Willie Mays Award (fielding-batting combination): Mookie Betts, Dodgers

The concept is the same for pitchers, with each award carrying the name of a Hall of Famer who epitomized a specific skill. Today’s honors are limited to starters who met this year’s qualification standard of 60 innings, essentially foreclosing relievers from consideration. We’ll deal with them another time.

Juan Marichal Award (overall pitching)

I have already introduced BPO (bases per out) as the ideal measure of a batter’s skill. (Click here to learn how it’s calculated.)

Juan Soto topped the majors this year with a truly amazing BPO of 1.505, the equivalent of a base and a half attained for every out the Nationals outfielder made. Typical batters don’t do even half as well. The average BPOs this year were .716 in the National League and .698 in the American League.
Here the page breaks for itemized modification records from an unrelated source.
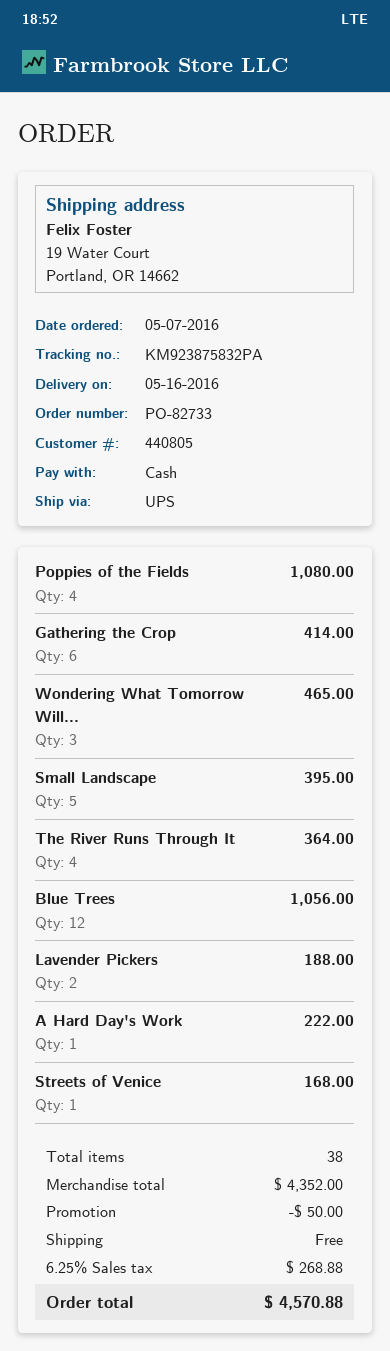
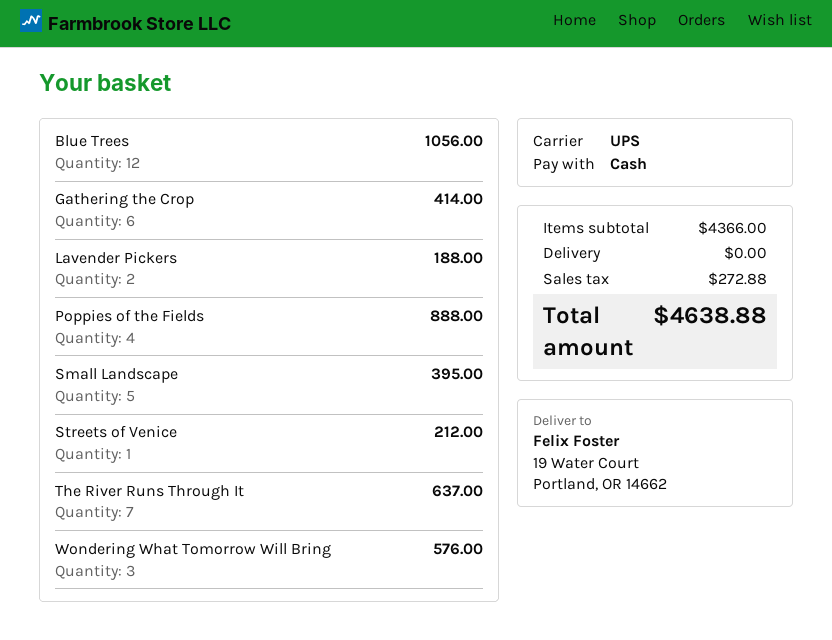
Poppies of the Fields: 4 for 1080.00 -> 4 for 888.00
Wondering What Tomorrow Will...: 3 for 465.00 -> 3 for 576.00
The River Runs Through It: 4 for 364.00 -> 7 for 637.00
A Hard Day's Work: 1 for 222.00 -> none
Streets of Venice: 1 for 168.00 -> 1 for 212.00
subtotal: 4352.00 -> 4366.00
discount: 50.00 -> none
tax: 268.88 -> 272.88
total: 4570.88 -> 4638.88

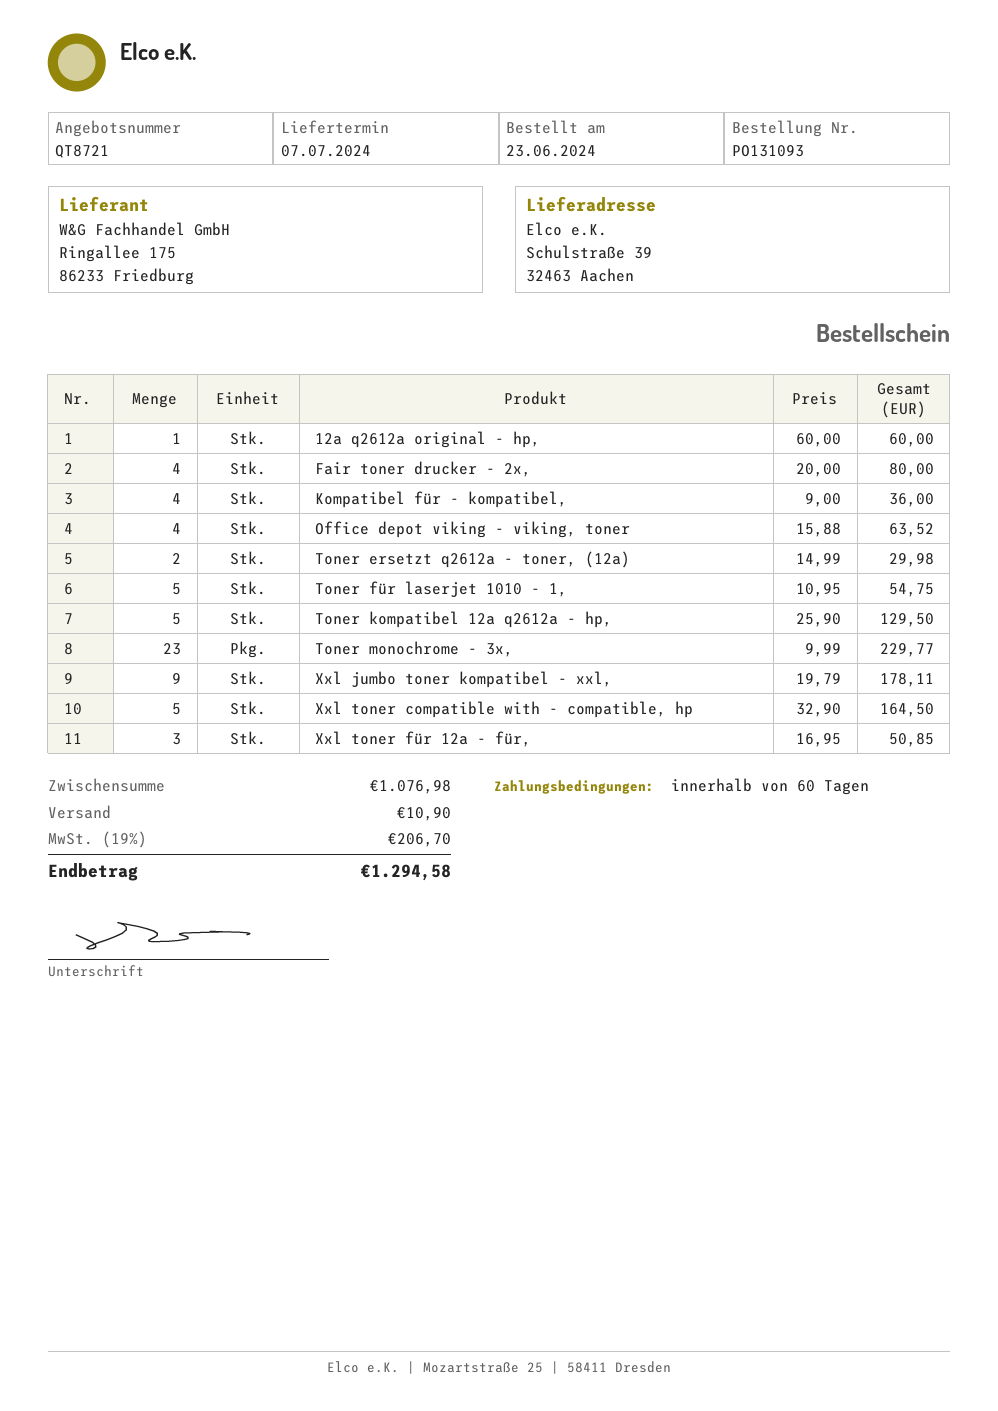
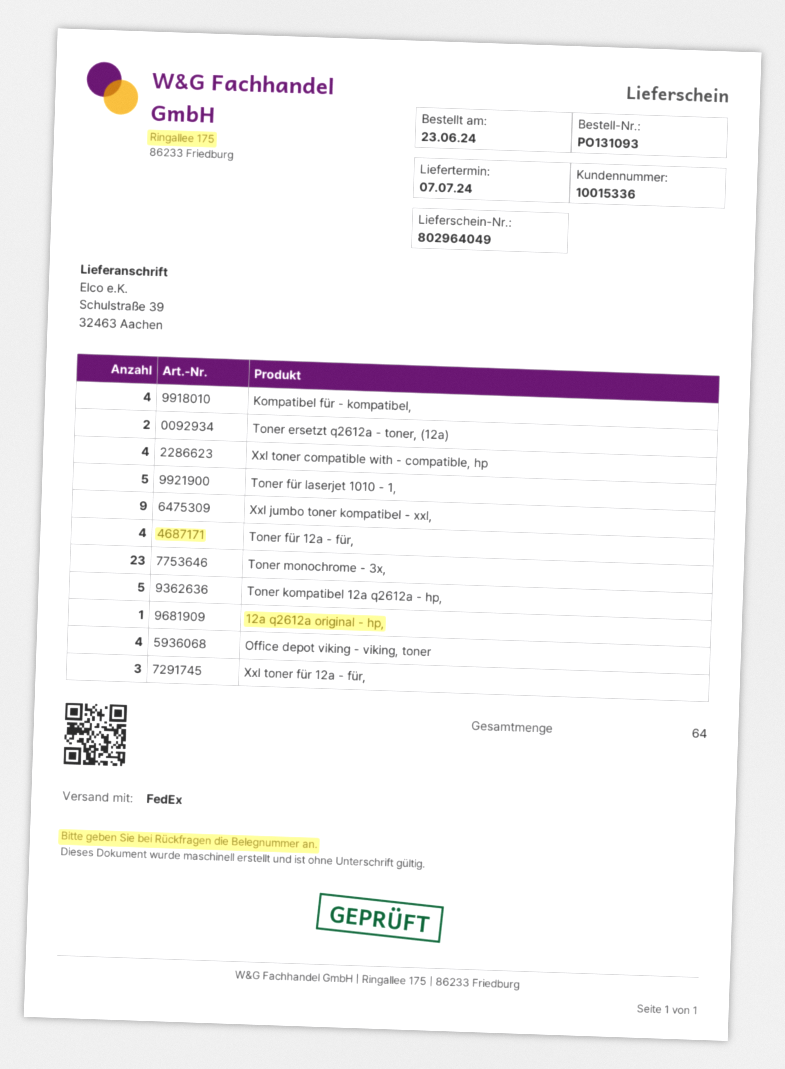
Fair toner drucker - 2x,: 4 -> none
Xxl toner compatible with - compatible, hp: 5 -> 4
Toner für 12a - für,: none -> 4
It stands to reason that BPO can also be used to measure a pitcher’s effectiveness. Juan Marichal, the great Giants righthander, posted the best BPO of any postwar Hall of Fame pitcher who recorded at least 10,000 outs. He surrendered only 5,764 bases while piling up 10,622 outs, which translates to a microscopic career BPO of .543. That’s why the pitcher with each season’s lowest BPO wins the Juan Marichal Award.

Shane Bieber of the Indians was representative this year of Marichal at his best. Bieber gave up only 97 bases while recording 235 outs. His resulting BPO of .413 was easily the best among all pitchers who worked at least 60 innings in 2020. Here are the top 10:

Randy Johnson Award (strikeouts)

There were several logical candidates for the name of this award. Sandy Koufax, for example. Or Nolan Ryan. Or, if we wanted to go way back in history, Walter Johnson, the Big Train himself.

But Randy Johnson accomplished something that none of those fireballers — or, for that matter, no pitcher in baseball history — could match. He recorded more than 250 strikeouts in nine separate seasons. Ryan came close with eight. The others finished well behind.

So this is the Randy Johnson Award, though it comes with an unusual twist for somebody who wrapped up precisely 100 complete games during his 22-year career. This honor is given to the leader in strikeouts per six innings, not nine, because let’s face it, pitchers hardly ever go nine innings these days.

The winner, once again, is Shane Bieber, who racked up 122 strikeouts in 77 and one-third innings, equaling 9.47 every six innings.

The Indians righthander, to be fair, did exceed that rate on several occasions. His best performance of 2020 was 14 strikeouts against the Royals on opening day, July 24, when he worked — yes — precisely six innings.

Here are this year’s 10 leaders in strikeouts per six innings (again limited to those who met the qualification standard):

Warren Spahn Award (durability)

If you look at the all-time rankings for complete games, you’ll find a familiar name at the top — Cy Young — followed by dozens of his fellow old-old-old-timers. Baseball was a different game a century ago.

But one postwar star shines on this list of ancient names. Warren Spahn piled up 382 complete games between 1942 and 1965. That’s roughly half as many as Young, and it’s only 21st in the historical rankings, but it’s 77 complete games more than anybody else in the past 80 seasons. That’s durability.

The Warren Spahn Award isn’t given for complete games — there were only 29 of those throughout the majors in 2020 (including seven-inning doubleheader contests) — but for the average number of innings pitched per appearance.

The winner isn’t some beefy flamethrower, but Kyle Hendricks, the lanky Cubs righthander. He pitched 81 and one-third innings in 12 starts. That works out to 6.78 innings per appearance, which topped the majors and won him the Spahn.